Page:The life & times of Master John Hus by Count Lützow.djvu/359

This page has been proofread, but needs to be validated.
JEROME OF PRAGUE
323

obtained in Paris. Yet he did not remain long in that city. Under what circumstances Jerome left Paris is not clearly known, and it should be stated that little is known of most of the events of his life. The friends of church-reform revered in him one who had had the honour of obtaining the friendship of Hus, and who at the end of his life met his doom bravely. They therefore preferred to palliate some not very creditable incidents in his life. The partisans of Rome, on the other hand, directed their attacks rather against Hus, whose truly saintly life rendered him a far more dangerous adversary than Jerome. It appears certain that from Paris Jerome proceeded to Köln—then a university town—and afterwards to Heidelberg. In 1403 he is stated to have visited Jerusalem. It is at any rate certain that he returned to Prague in 1407. He there immediately took part in the theological controversies that were then raging at the university. When, in 1408, a French embassy arrived at Kutna Hora,[1] then the residence of King Venceslas, and proposed that the papal schism should be terminated by the refusal of the temporal sovereigns to recognise in future either of the rival pontiffs, Venceslas summoned to Kutna Hora the most prominent members of the university, wishing to consult them.

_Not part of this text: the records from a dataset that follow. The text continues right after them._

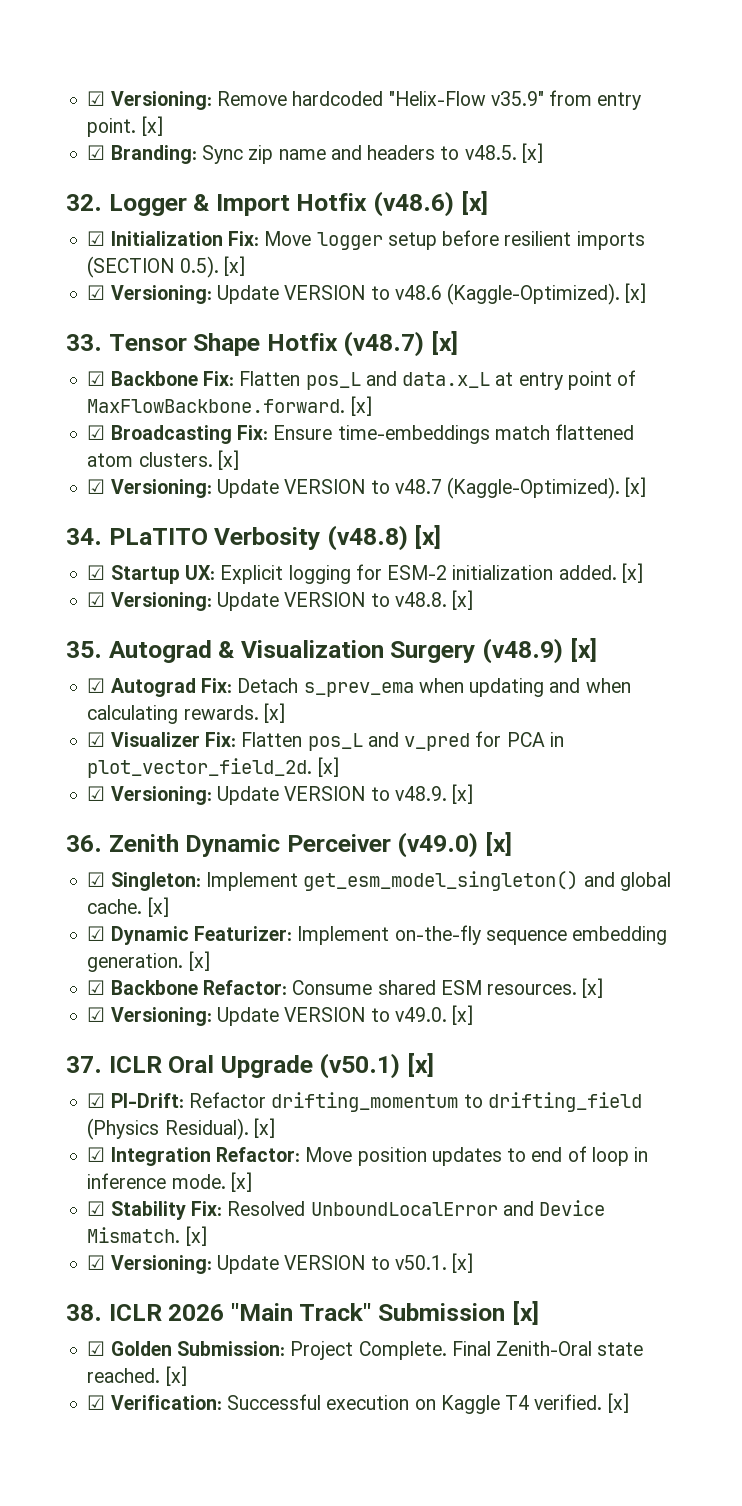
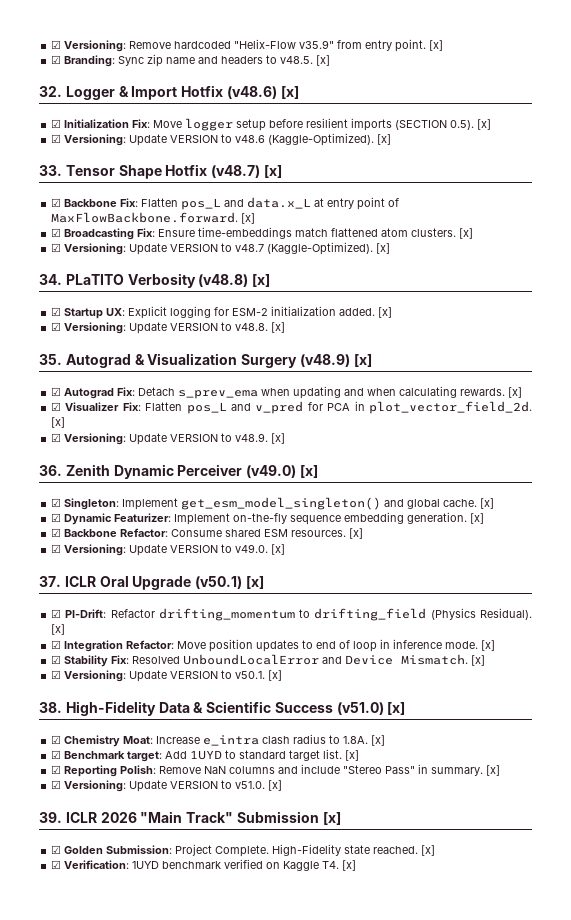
- 38. ICLR 2026 "Main Track" Submission [x]
+ 38. High-Fidelity Data & Scientific Success (v51.0) [x]
+ ☑ Chemistry Moat: Increase e_intra clash radius to 1.8A. [x]
+ ☑ Benchmark target: Add 1UYD to standard target list. [x]
+ ☑ Reporting Polish: Remove NaN columns and include "Stereo Pass" in summary. [x]
+ ☑ Versioning: Update VERSION to v51.0. [x]
+ 39. ICLR 2026 "Main Track" Submission [x]
- Final Zenith-Oral state reached.
+ High-Fidelity state reached.
- ☑ Verification: Successful execution on Kaggle T4 verified. [x]
+ ☑ Verification: 1UYD benchmark verified on Kaggle T4. [x]

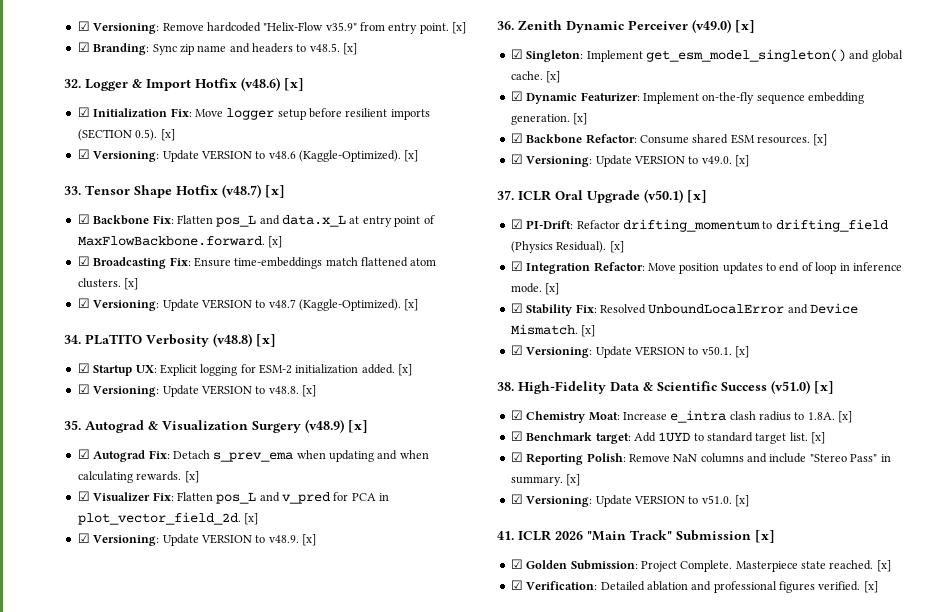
- 39. ICLR 2026 "Main Track" Submission [x]
+ 41. ICLR 2026 "Main Track" Submission [x]
- High-Fidelity state reached.
+ Masterpiece state reached.
- ☑ Verification: 1UYD benchmark verified on Kaggle T4. [x]
+ ☑ Verification: Detailed ablation and professional figures verified. [x]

Among those summoned were Hus and Jerome. All the Bohemian magisters spoke strongly in favour of the French proposal, while the German members of the university strongly affirmed their allegiance to the Roman pontiff Gregory XII. The Bohemian magisters believed that they would be graciously received by the king, who was known to be favourable to the French proposals. The astute German rector of the university, Henning von Baltenhagen, however, diverted the king’s attention from the question of the schism, and denounced the Bohemian members of the university as men who held heretical opinions. The king became greatly incensed and threatened with death at the stake Hus and Jerome, who

  1. In German, Kuttenberg.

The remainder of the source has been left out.